A Chef's Guide to Buying Knives
Updated: Mar 10
Everything you need to know to get bang for your buck buying blades
The question I get asked most by non-chefs isn't about how to cook this or that... it's about what knives people should buy.
It makes sense. A good, sharp knife is the single most important tool in the kitchen, but when it comes to buying one there are a bewildering array of options. The world of knives is so vast that several people have written entire books dedicated to the topic (I recommend Knife by Tim Hayward if you want to do some extra reading) but for those just looking to fit out their home kitchen I wanted to offer some simple guidance to demystify things and make it simple to buy the right knife or knives for your budget.
What makes a good knife?
There isn’t a knife in the world that will make anyone a better chef than they already are. But using a good knife will make your job in the kitchen much easier and much more enjoyable. So what constitutes a good knife? There are 3 factors to consider: sharpness, craftsmanship / materials, and suitability for a specific task
Sharpness is the knife’s essential quality.
A sharp knife is a safe knife, because it bites into the food you are cutting instead of slipping on the surface of it.

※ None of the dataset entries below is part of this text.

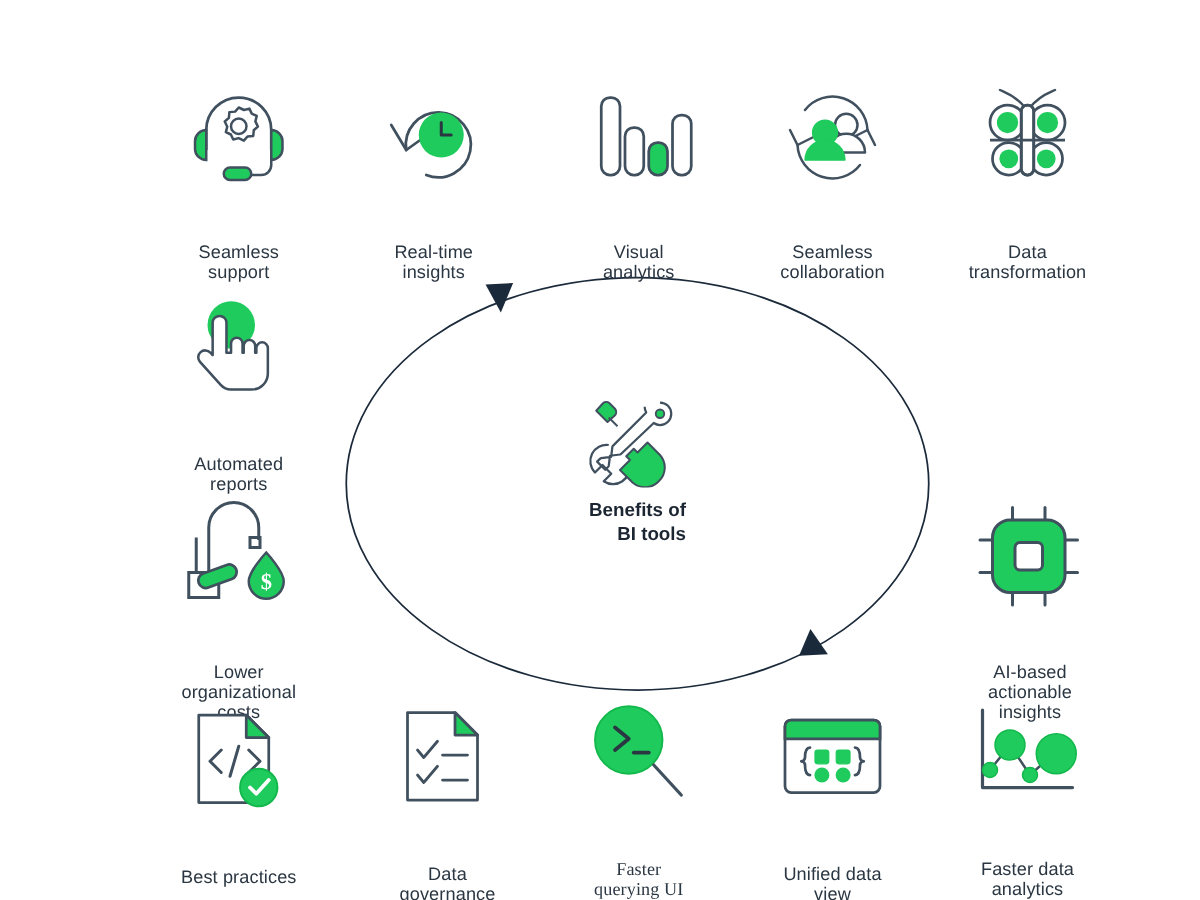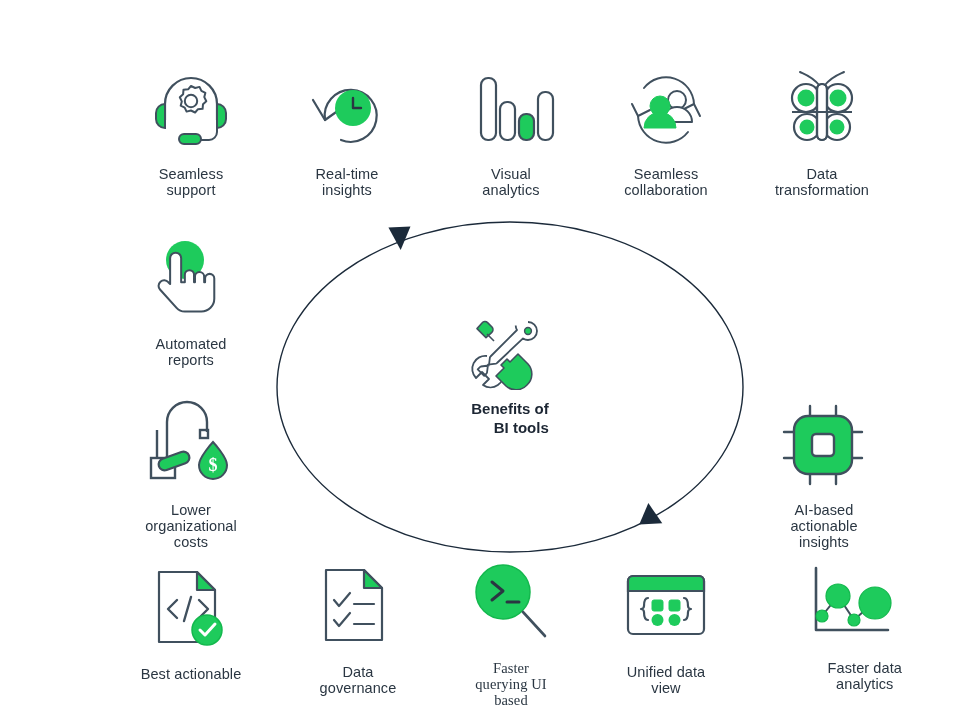"Seamless" .node { gap: none -> 28px }
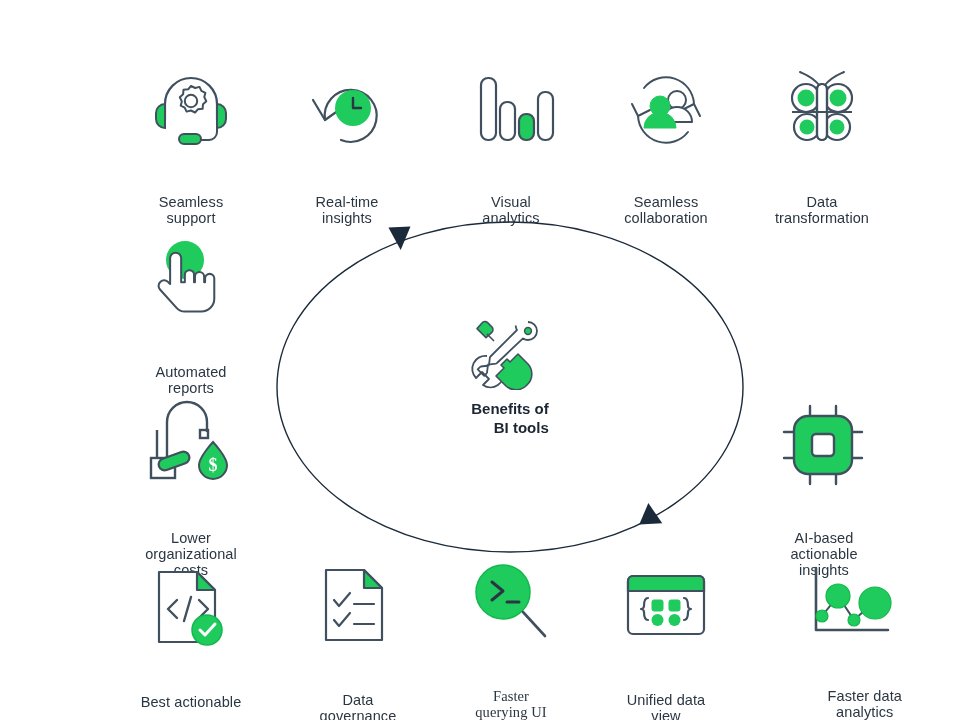"Best actionable" div.label { text: actionable -> practices }
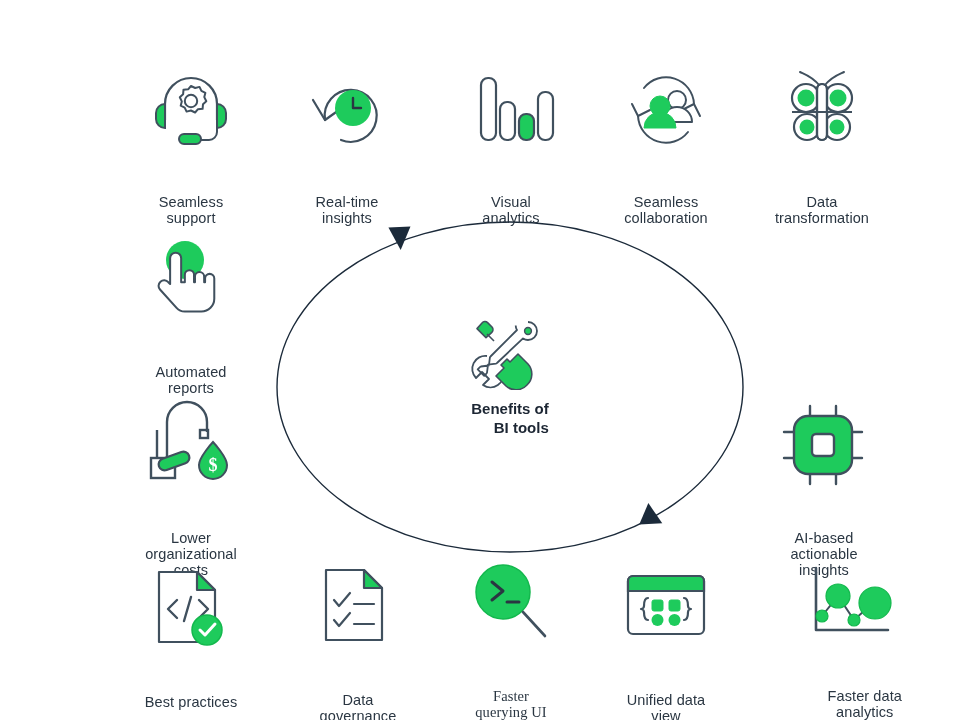"Faster data" div.node { align-items: flex-end -> none }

A sharp knife takes the work out of cooking, because it does the work for you, gliding through food instead of you having to saw and hack at it.
A sharp knife also has a huge impact on the finished product. When you cut cleanly and easily through an ingredient you preserve its quality - it presents better on the plate, maintains its colour and texture better, and can even give a better flavour - compared to produce that has been crushed and torn by a blunt edge.
But the truth is - all knives are sharp when you buy them, and whether or not they stay that way depends only on how well you care for them maintain them.
Chefs hone and sharpen their blades daily. As a home cook you won't need to it so often, but you should still be taking great care of your edge and sharpening it as soon as you notice a drop in performance. Buy a steel and learn how to use it, or go for one of the simple, pull-through sharpeners. What method you use doesn't really matter (unless you have a specialist Japanese blade - more on that shortly) but you must sharpen your knives regularly. Otherwise it doesn't matter what type of knife you bought or how much you spent - a poorly maintained knife is a blunt knife, and a blunt knife is useless.
Craftsmanship and materials
The dominant factor in the cost of a knife will be in the quality of the materials and the method of manufacture.
A cheap knife is made with softer steel, whereas a more expensive knife will use harder steel. Harder steel has an advantage in that it maintains its edge for longer, but comes at the cost of being harder to sharpen when it does lose its edge. This is why most chefs do this chore daily. 5 mins a day can save you several hours of work if you leave it for a few weeks. I have met chefs though who swear by buying cheap knives and just sharpening them for 30 seconds before each use.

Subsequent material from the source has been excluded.